El pasado 18 de abril, Cypress Hill convirtió Gallagher Square en un punto de encuentro generacional donde el hip-hop no solo se escuchó, se vivió.
El encargado de abrir fue Tech N9ne, quien tomó el escenario con su estilo agresivo, técnico y pesado. Su habilidad para rimar y su presencia bastaron para encender al público desde los primeros minutos, conectando de inmediato y dejando el terreno listo para lo que venía.

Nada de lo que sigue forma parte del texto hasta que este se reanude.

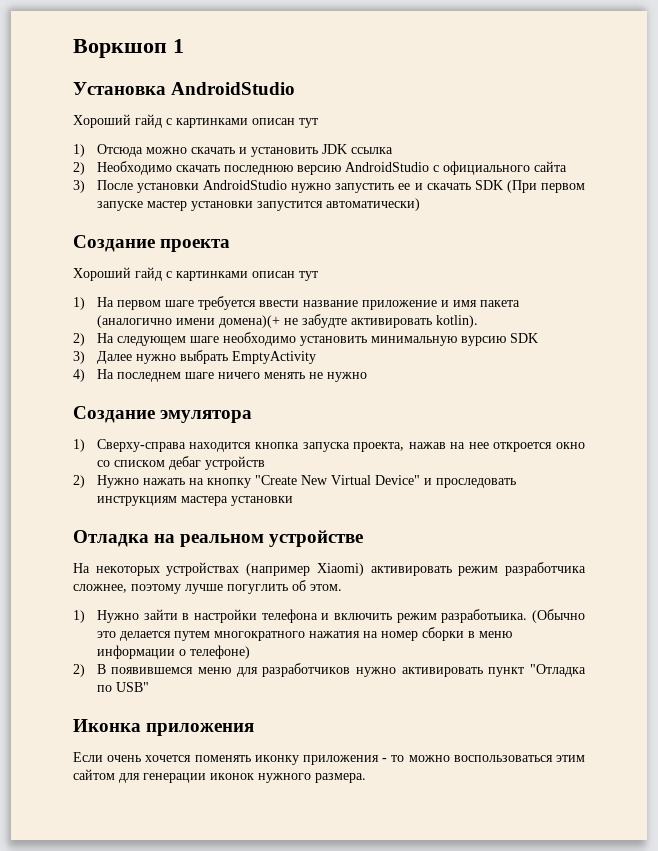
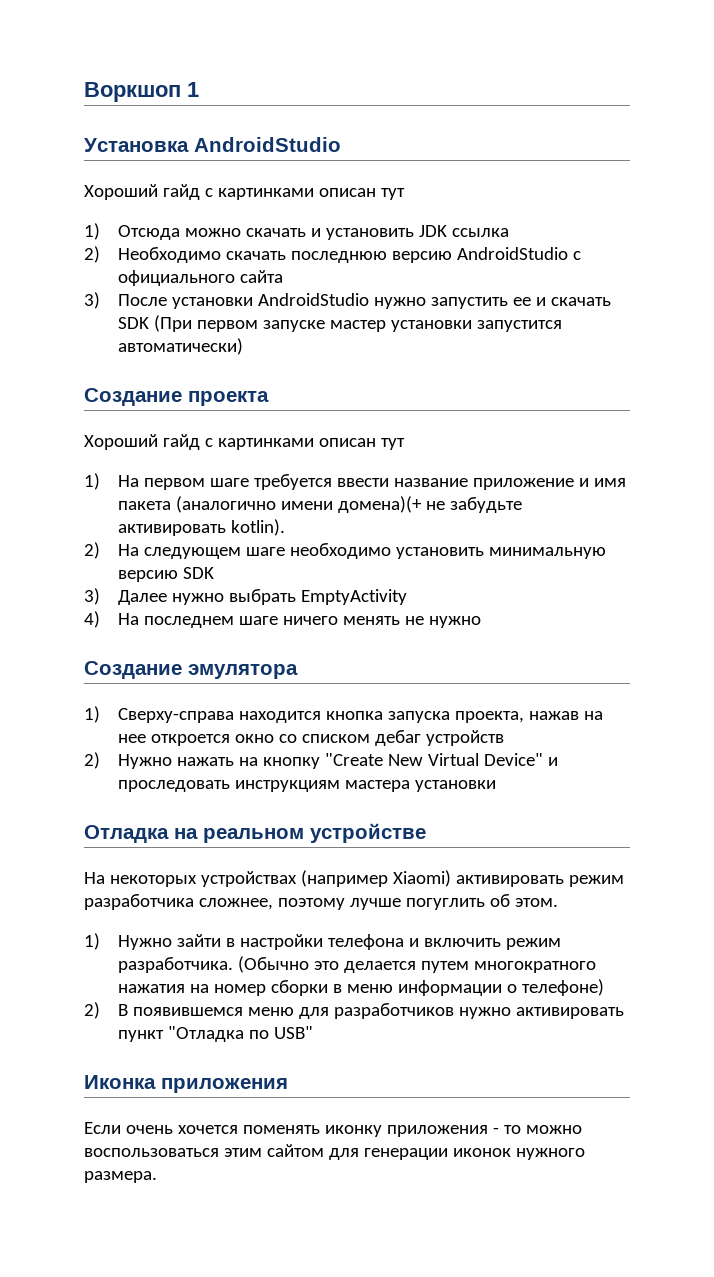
- 1) На первом шаге требуется ввести название приложение и имя пакета (аналогично имени домена)(+ не забудте активировать kotlin).
+ 1) На первом шаге требуется ввести название приложение и имя пакета (аналогично имени домена)(+ не забудьте активировать kotlin).
- 2) На следующем шаге необходимо установить минимальную вурсию SDK
+ 2) На следующем шаге необходимо установить минимальную версию SDK
- 1) Нужно зайти в настройки телефона и включить режим разработыика.
+ 1) Нужно зайти в настройки телефона и включить режим разработчика.

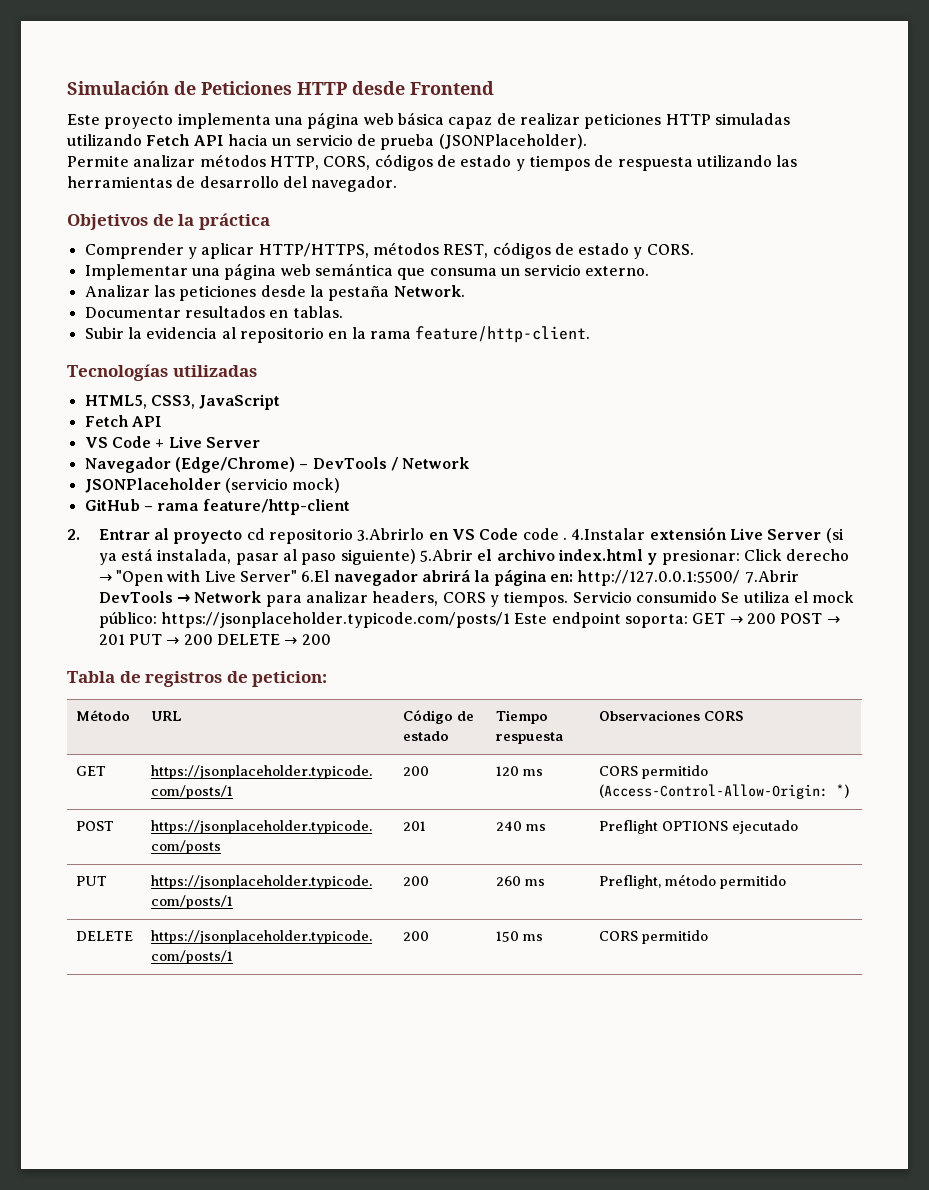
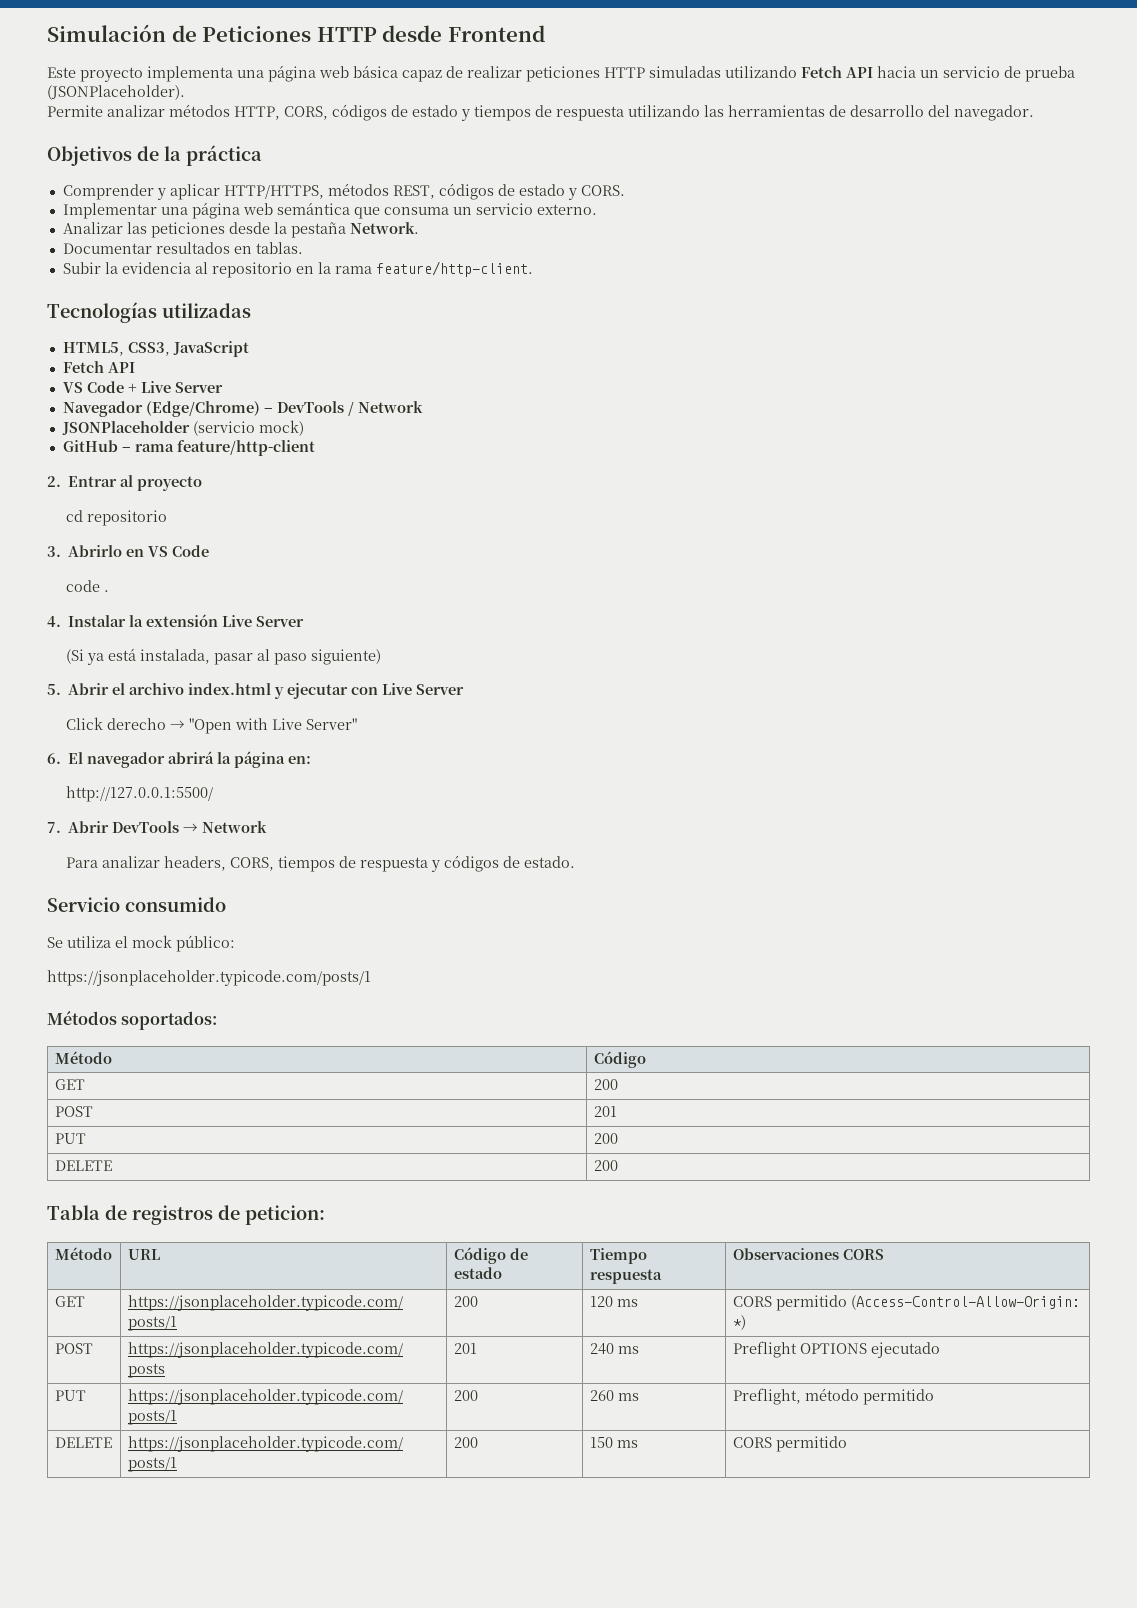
- 2. Entrar al proyecto cd repositorio 3.Abrirlo en VS Code code . 4.Instalar extensión Live Server (si ya está instalada, pasar al paso siguiente) 5.Abrir el archivo index.html y presionar: Click derecho → "Open with Live Server" 6.El navegador abrirá la página en: http://127.0.0.1:5500/ 7.Abrir DevTools → Network para analizar headers, CORS y tiempos. Servicio consumido Se utiliza el mock público: https://jsonplaceholder.typicode.com/posts/1 Este endpoint soporta: GET → 200 POST → 201 PUT → 200 DELETE → 200
+ 2. Entrar al proyecto
+ cd repositorio
+ 3. Abrirlo en VS Code
+ code .
+ 4. Instalar la extensión Live Server
+ (Si ya está instalada, pasar al paso siguiente)
+ 5. Abrir el archivo index.html y ejecutar con Live Server
+ Click derecho → "Open with Live Server"
+ 6. El navegador abrirá la página en:
+ http://127.0.0.1:5500/
+ 7. Abrir DevTools → Network
+ Para analizar headers, CORS, tiempos de respuesta y códigos de estado.
+ Servicio consumido
+ Se utiliza el mock público:
+ https://jsonplaceholder.typicode.com/posts/1
+ Métodos soportados:
+ Método | Código
+ GET | 200
+ POST | 201
+ PUT | 200
+ DELETE | 200

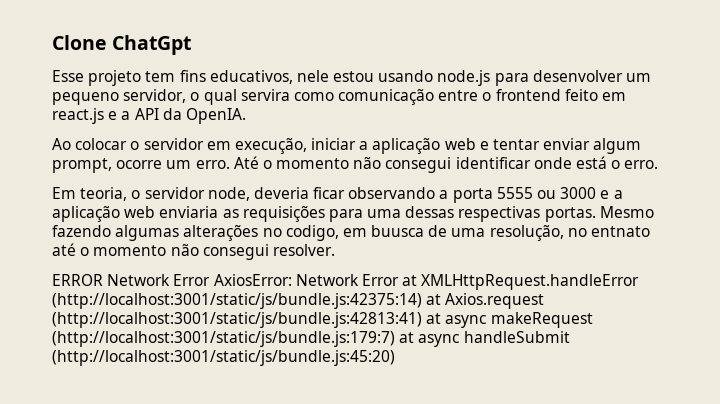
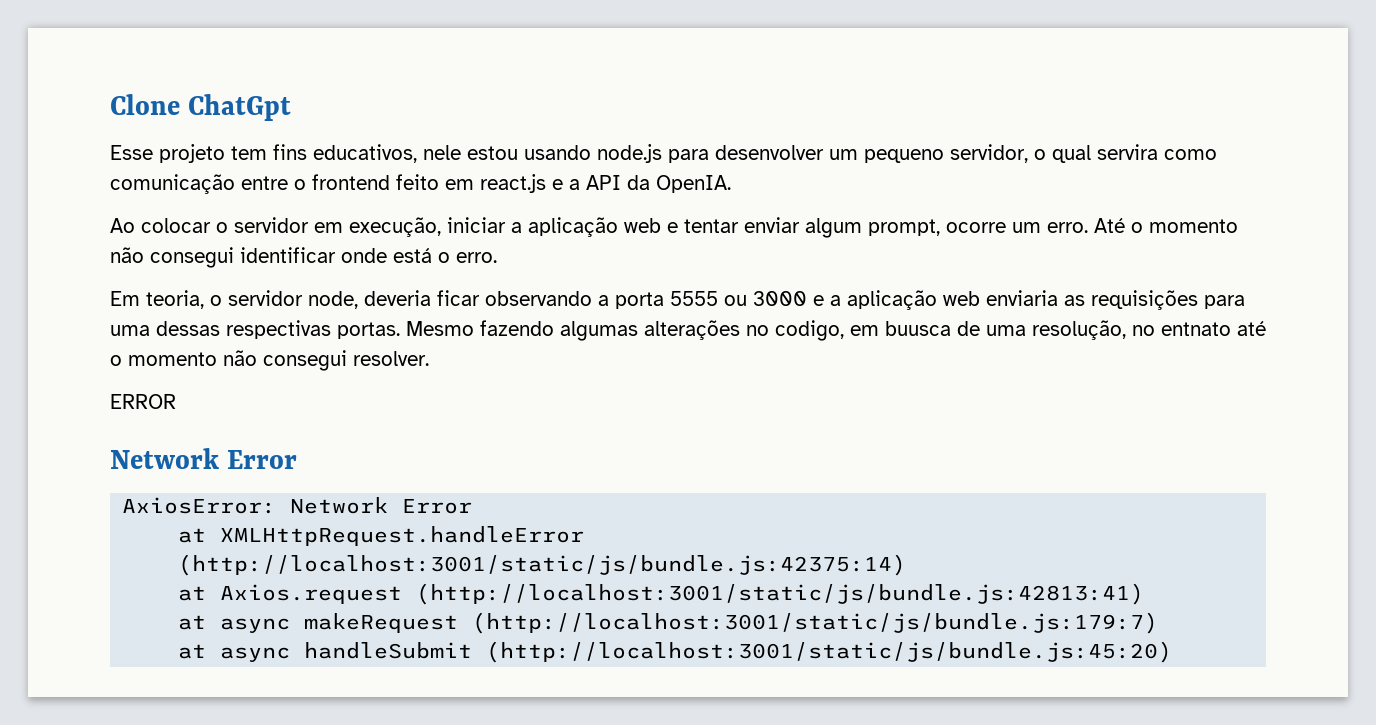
- ERROR Network Error AxiosError: Network Error at XMLHttpRequest.handleError (http://localhost:3001/static/js/bundle.js:42375:14) at Axios.request (http://localhost:3001/static/js/bundle.js:42813:41) at async makeRequest (http://localhost:3001/static/js/bundle.js:179:7) at async handleSubmit (http://localhost:3001/static/js/bundle.js:45:20)
+ ERROR
+ Network Error
+ AxiosError: Network Error
+ at XMLHttpRequest.handleError (http://localhost:3001/static/js/bundle.js:42375:14)
+ at Axios.request (http://localhost:3001/static/js/bundle.js:42813:41)
+ at async makeRequest (http://localhost:3001/static/js/bundle.js:179:7)
+ at async handleSubmit (http://localhost:3001/static/js/bundle.js:45:20)

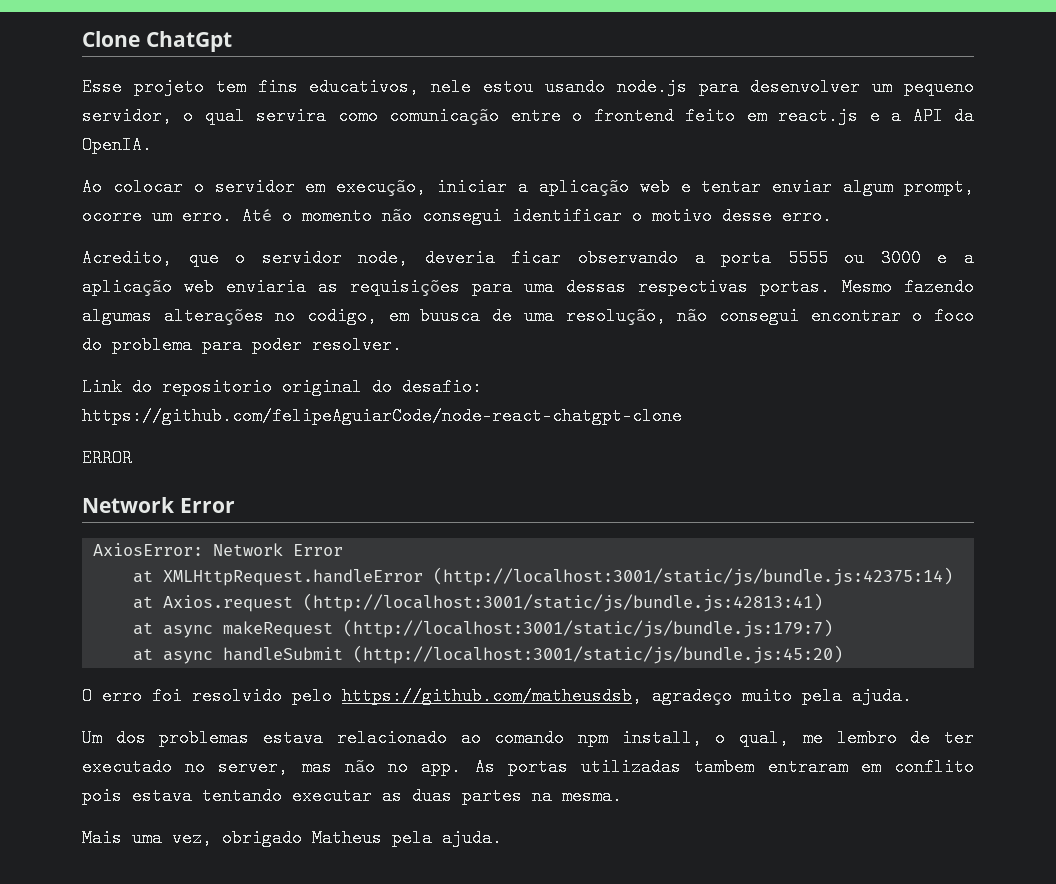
- Até o momento não consegui identificar onde está o erro.
+ Até o momento não consegui identificar o motivo desse erro.
- Em teoria, o servidor node, deveria ficar observando a porta 5555 ou 3000 e a aplicação web enviaria as requisições para uma dessas respectivas portas.
+ Acredito, que o servidor node, deveria ficar observando a porta 5555 ou 3000 e a aplicação web enviaria as requisições para uma dessas respectivas portas.
- Mesmo fazendo algumas alterações no codigo, em buusca de uma resolução, no entnato até o momento não consegui resolver.
+ Mesmo fazendo algumas alterações no codigo, em buusca de uma resolução, não consegui encontrar o foco do problema para poder resolver.
+ Link do repositorio original do desafio: https://github.com/felipeAguiarCode/node-react-chatgpt-clone
+ O erro foi resolvido pelo https://github.com/matheusdsb, agradeço muito pela ajuda.
+ Um dos problemas estava relacionado ao comando npm install, o qual, me lembro de ter executado no server, mas não no app. As portas utilizadas tambem entraram em conflito pois estava tentando executar as duas partes na mesma.
+ Mais uma vez, obrigado Matheus pela ajuda.

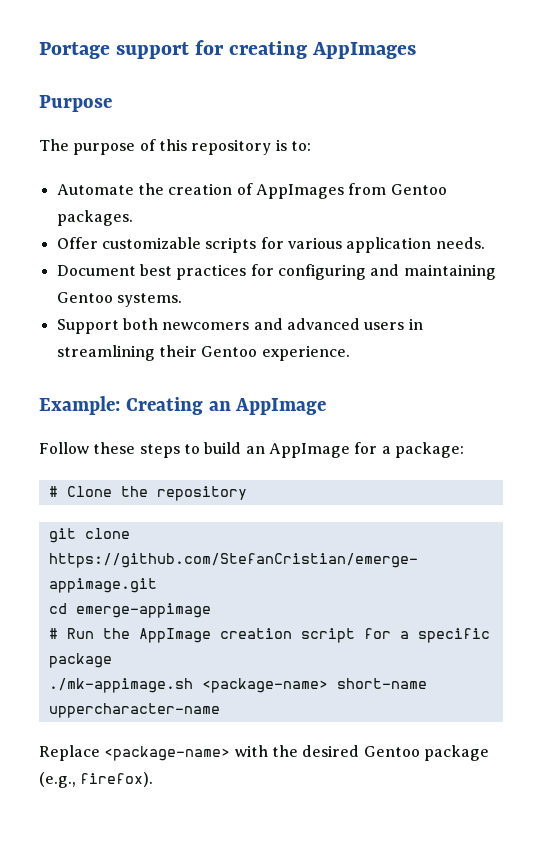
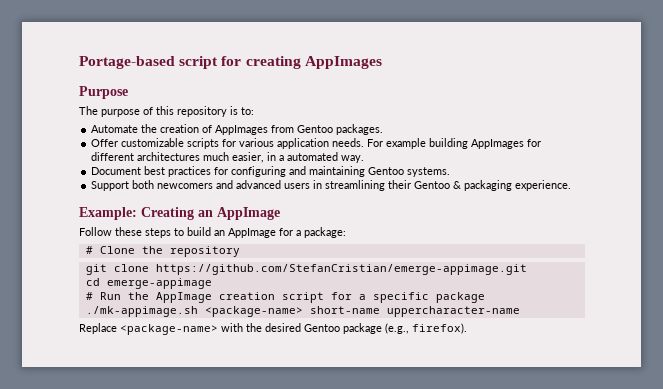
- Portage support for creating AppImages
+ Portage-based script for creating AppImages
+ For example building AppImages for different architectures much easier, in a automated way.
- Support both newcomers and advanced users in streamlining their Gentoo experience.
+ Support both newcomers and advanced users in streamlining their Gentoo & packaging experience.

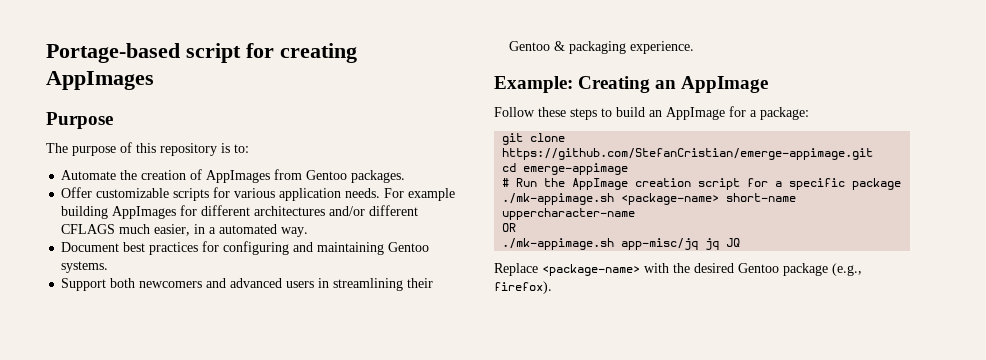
- For example building AppImages for different architectures much easier, in a automated way.
+ For example building AppImages for different architectures and/or different CFLAGS much easier, in a automated way.
- # Clone the repository
+ OR
+ ./mk-appimage.sh app-misc/jq jq JQ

Después, Bone Thugs-N-Harmony hizo lo suyo. Con ese estilo tan particular de rapear y sus inconfundibles armonías, fueron soltando éxito tras éxito, elevando la energía del lugar. Cada coro era coreado, cada track encontraba respuesta en un público que ya estaba completamente metido en la vibra.
Antes de que el grupo apareciera, DJ Lord salió a calentar motores con una selección de mezclas y clásicos que terminaron de pintar la atmósfera perfecta. No era solo un preámbulo, era el último empujón para una audiencia que ya estaba lista para explotar.
Y cuando Cypress Hill tomó el escenario, la respuesta fue inmediata.
Con un setlist cargado de historia, el grupo soltó desde temprano temas como “Hand on the Pump” y “When the Shit Goes Down”, marcando el tono de una noche que sería un recorrido completo por su legado. El ritmo no bajó en ningún momento: “A to the K”, “Money” y “Throw Your Set in the Air” formaron parte de ese primer golpe de energía, mientras que clásicos como “Dr. Greenthumb”, “Hits from the Bong” e “I Wanna Get High” convirtieron el lugar en un coro colectivo. Era evidente que no había espectadores: todos eran parte del show.
A mitad del concierto, el show tomó un giro con un jam entre Eric Bobo y DJ Lord, un duelo entre percusiones y tornamesas que mantuvo al público expectante y elevó la energía antes del cierre.
En la recta final, la banda desató la euforia con “Insane in the Brain”, uno de los momentos más explosivos de la noche, para culminar con “Jump Around”, que convirtió Gallagher Square en una sola masa saltando al ritmo del beat y selló el cierre con una energía desbordada.
Antes de despedirse, la banda anunció que un nuevo álbum completamente en español viene en camino, reforzando su conexión con el público latino. Lo de esa noche fue electrizante, imposible de no corear, imposible de no vivir: una celebración de himnos que han marcado generaciones y que, en San Diego, volvieron a sonar con la misma fuerza de siempre.